AktualnościBezpieczeństwo

Zbrojeniowy plan Merza pod presją Chin. Pięta achillesowa Niemiec to surowce

Kanclerz Niemiec Friedrich Merz, foto: PAP/EPA/AARON SCHWARTZ / POOL

Kanclerz Niemiec Friedrich Merz, foto: PAP/EPA/AARON SCHWARTZ / POOL

Niemcy chcą zbudować najsilniejszą konwencjonalnie armię w Europie do końca dekady. Jednak brak strategicznych rezerw i głęboka zależność od chińskich surowców krytycznych mogą podciąć skrzydła niemieckiej „Zeitenwende” (punkt zwrotny – tłum. na polski).

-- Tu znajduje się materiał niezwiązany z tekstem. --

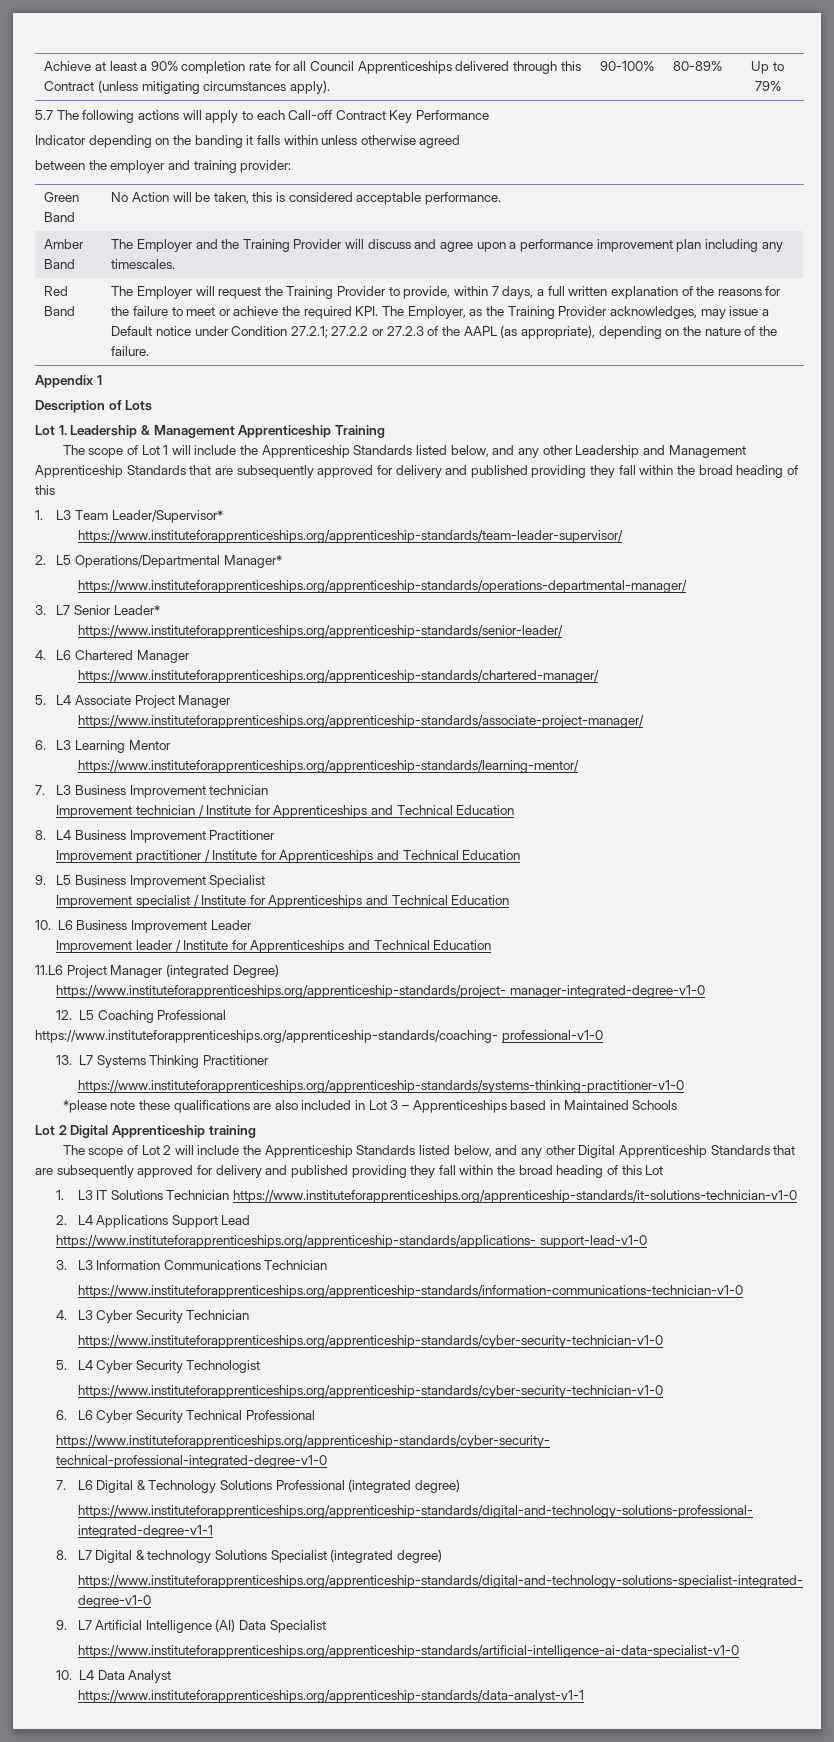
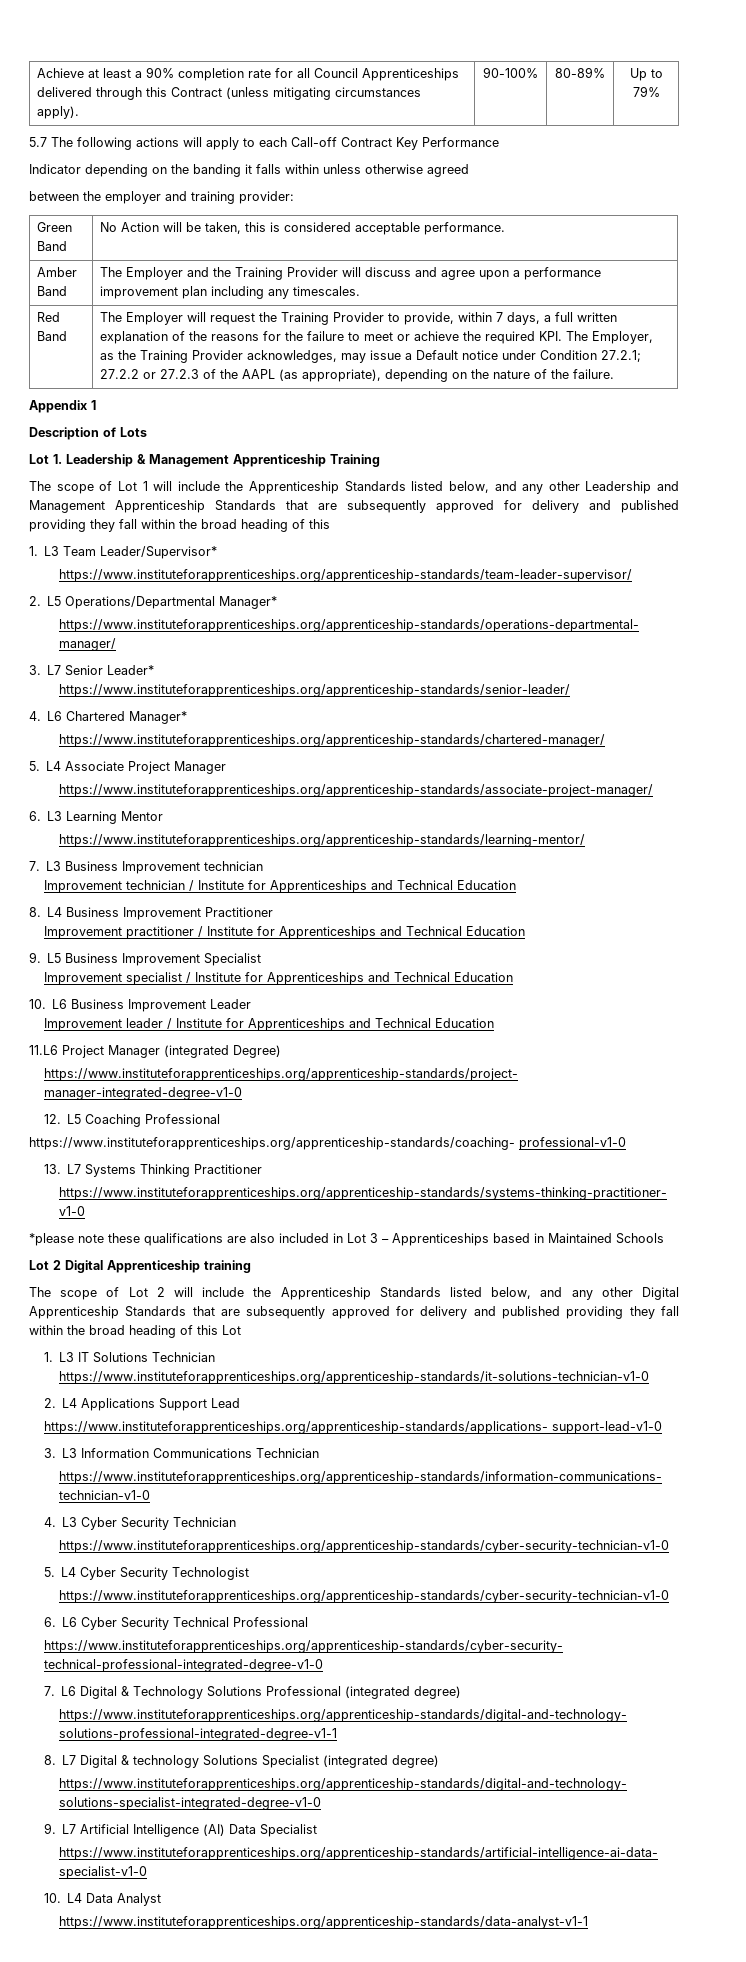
- 4. L6 Chartered Manager
+ 4. L6 Chartered Manager*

Rząd w Berlinie, kierowany przez kanclerza Friedricha Merza, ogłosił przyspieszenie modernizacji i rozbudowy Bundeswehry. Zamówienia na pojazdy, rakiety, systemy obrony powietrznej i amunicję rosną. Przemysł wznawia linie produkcyjne, a budżet obronny ma być utrzymany na podwyższonym kursie w kolejnych latach. Cel: odbudować wiarygodne odstraszanie i osiągnąć pozycję lidera militarnego w Europie.

Tyle że, jak podkreślają rozmówcy „Politico”, ta ofensywa inwestycyjna stoi na kruchych fundamentach: kluczowe komponenty i materiały dla nowoczesnego uzbrojenia są w ogromnym stopniu przetwarzane w Chinach.

Chińska dominacja w łańcuchach dostaw

Według Federacji Przemysłu Niemieckiego (BDI) UE importuje ok. 95 proc. strategicznych surowców, z czego 90 proc. spoza Unii. Chiny kontrolują ponad połowę światowego przetwarzania wielu kluczowych minerałów. W tym ok. 86 proc. galu i germanu – pierwiastków krytycznych dla radarów, sensorów, optoelektroniki i półprzewodników. Do tego dochodzą neodym i dysproz do magnesów w silnikach elektrycznych, a także wolfram i tytan wykorzystywane m.in. w pociskach, pancerzach czy lotnictwie.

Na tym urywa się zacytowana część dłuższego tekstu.